Task directions:
No pictures, please. Output the lines from the start of the data through the line that contains "3px 10px rgba(0,0,0,.55);", both included, exactly as they stand.

Dataset:
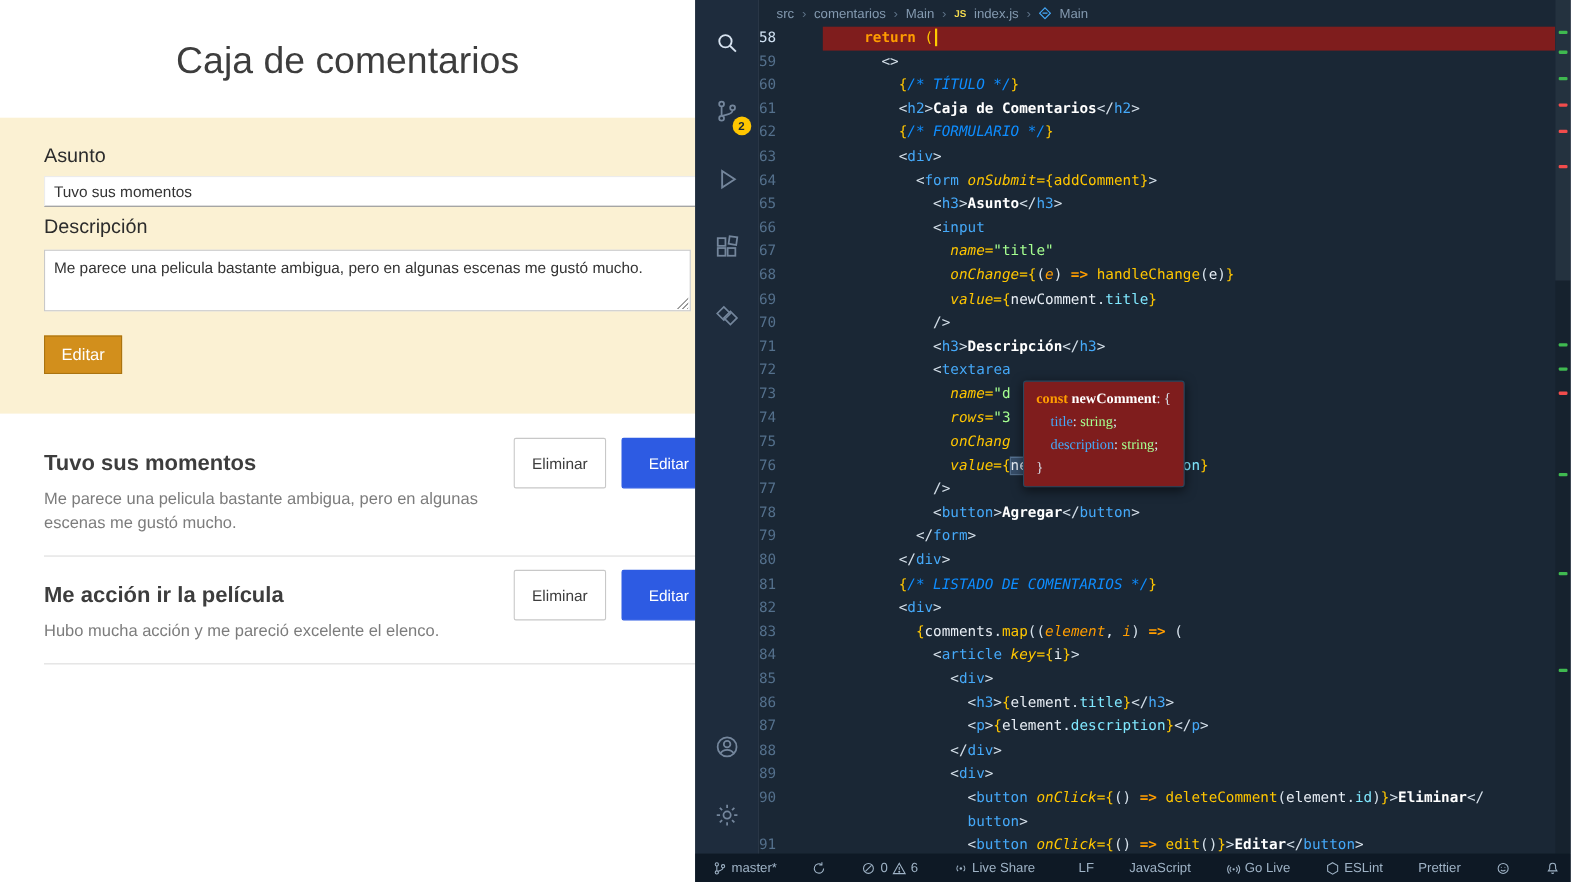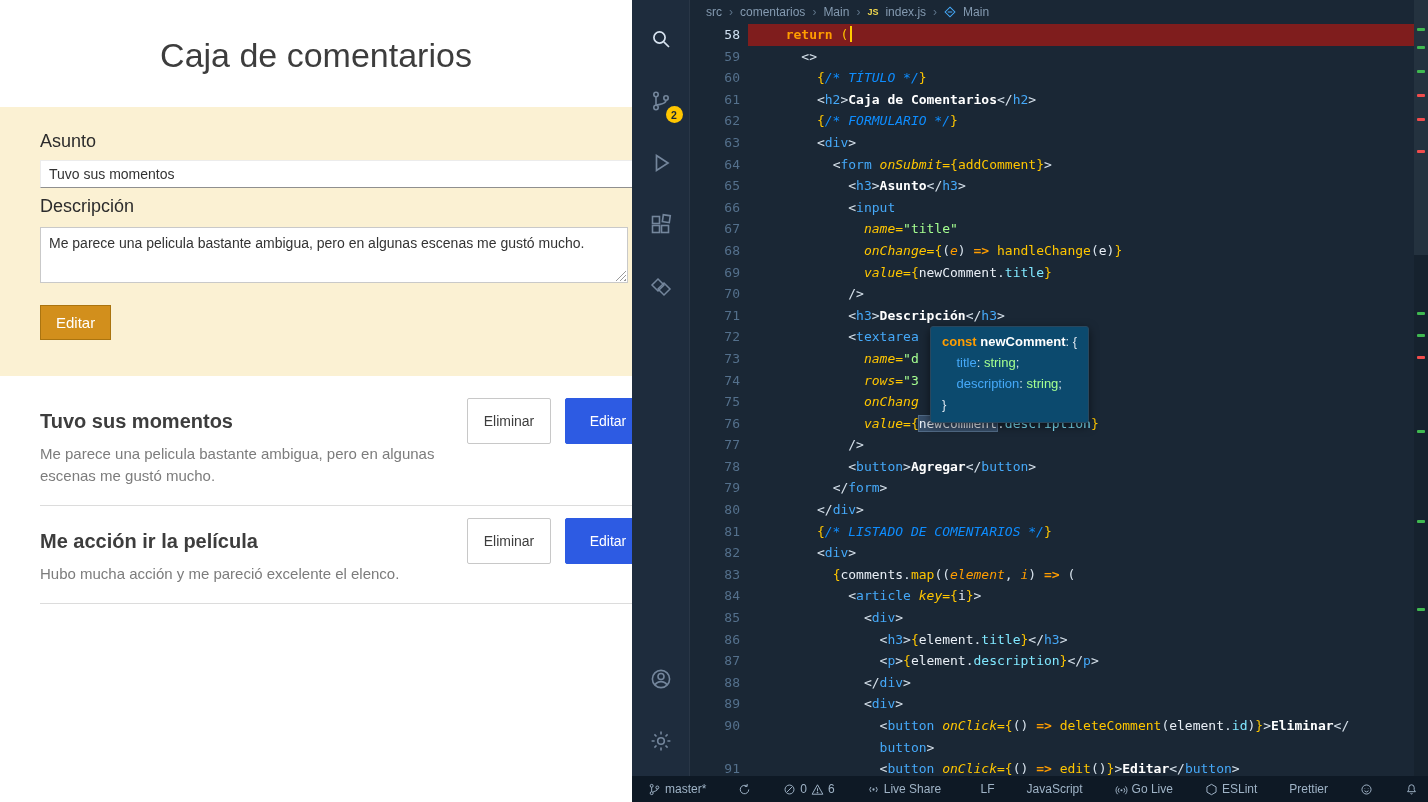--- a/index.html
+++ b/index.html
@@ -55,7 +55,7 @@
   .code{position:absolute;left:0;right:14px;top:24px;bottom:26px;overflow:hidden;white-space:pre;
         font-family:"DejaVu Sans Mono",monospace;font-size:13px;line-height:21.6px}
   .crow{display:flex;height:21.6px}
-  .lnum{flex:0 0 58px;text-align:right;padding-right:8px;color:#54708c}
+  .lnum{flex:0 0 58px;text-align:left;padding-right:24px;color:#54708c}
   .crow.hl .lnum{color:#cfe0f1}
   .ltext{flex:1;padding-left:22px}
   .crow.hl .ltext{background:#7f1d1d}

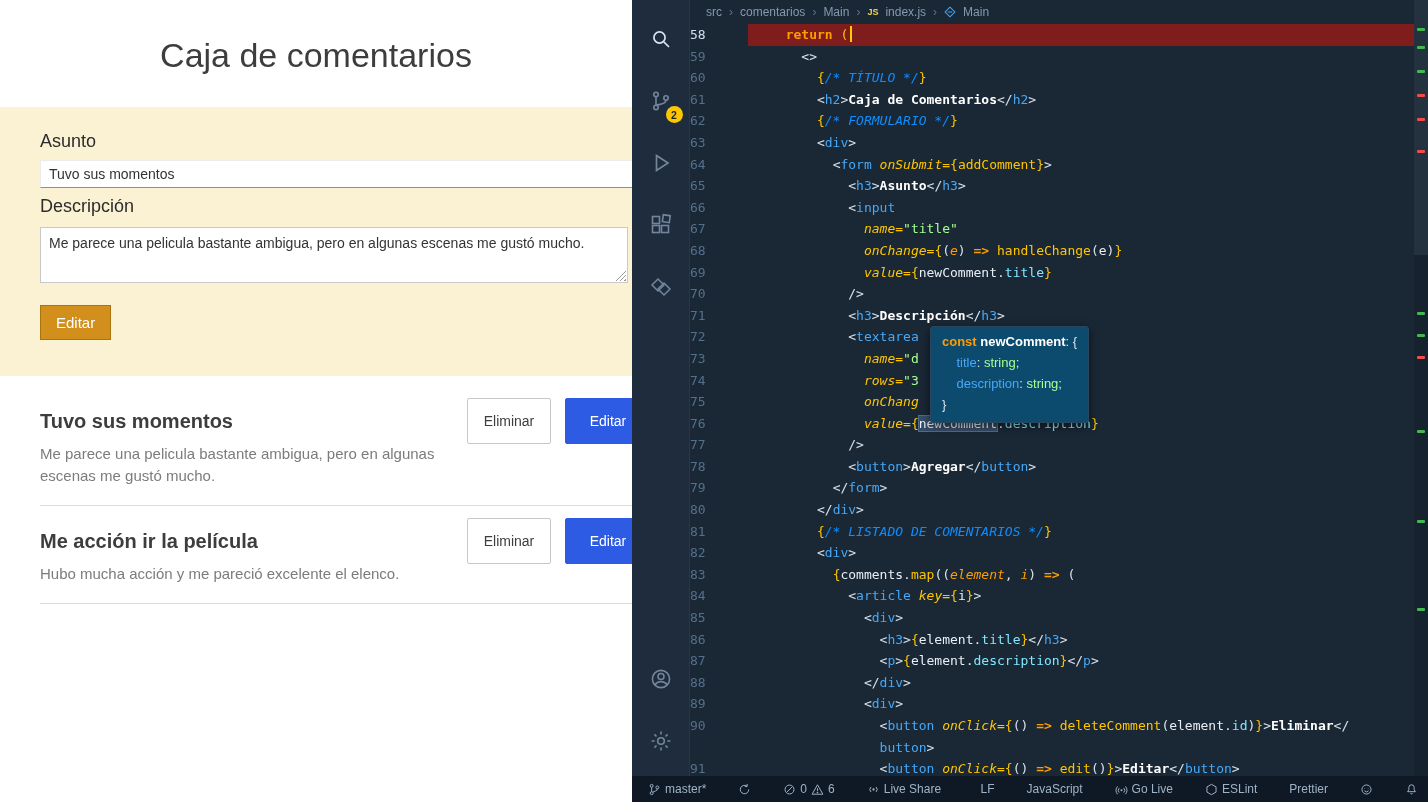--- a/index.html
+++ b/index.html
@@ -75,9 +75,9 @@
   .tk-prop{color:#80e8ff}
   .tk-param{color:#ff9d00;font-style:italic}
   .tk-tprop{color:#45a9f9}
-  .hover-tooltip{position:absolute;left:240px;top:326px;z-index:6;background:#0c4a6e;border:1px solid #29475e;
+  .hover-tooltip{position:absolute;left:240px;top:346px;z-index:6;background:#7f1d1d;border:1px solid #29475e;
                  border-radius:3px;padding:4px 11px 7px;white-space:pre;box-shadow:0 3px 10px rgba(0,0,0,.55);
-                 font-family:Liberation Sans, sans-serif;font-size:13px;line-height:21px}
+                 font-family:Liberation Serif, serif;font-size:13px;line-height:21px}
   .ruler{position:absolute;right:0;top:0;bottom:26px;width:14px;background:#16222e}
   .ruler .thumb{position:absolute;left:0;right:0;top:0;height:255px;background:rgba(130,150,170,.14)}
   .ruler .mark{position:absolute;left:3px;width:8px;height:3px;border-radius:1px}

Finished task:
--- a/index.html
+++ b/index.html
@@ -55,7 +55,7 @@
   .code{position:absolute;left:0;right:14px;top:24px;bottom:26px;overflow:hidden;white-space:pre;
         font-family:"DejaVu Sans Mono",monospace;font-size:13px;line-height:21.6px}
   .crow{display:flex;height:21.6px}
-  .lnum{flex:0 0 58px;text-align:right;padding-right:8px;color:#54708c}
+  .lnum{flex:0 0 58px;text-align:left;padding-right:24px;color:#54708c}
   .crow.hl .lnum{color:#cfe0f1}
   .ltext{flex:1;padding-left:22px}
   .crow.hl .ltext{background:#7f1d1d}

--- a/index.html
+++ b/index.html
@@ -75,9 +75,9 @@
   .tk-prop{color:#80e8ff}
   .tk-param{color:#ff9d00;font-style:italic}
   .tk-tprop{color:#45a9f9}
-  .hover-tooltip{position:absolute;left:240px;top:326px;z-index:6;background:#0c4a6e;border:1px solid #29475e;
+  .hover-tooltip{position:absolute;left:240px;top:346px;z-index:6;background:#7f1d1d;border:1px solid #29475e;
                  border-radius:3px;padding:4px 11px 7px;white-space:pre;box-shadow:0 3px 10px rgba(0,0,0,.55);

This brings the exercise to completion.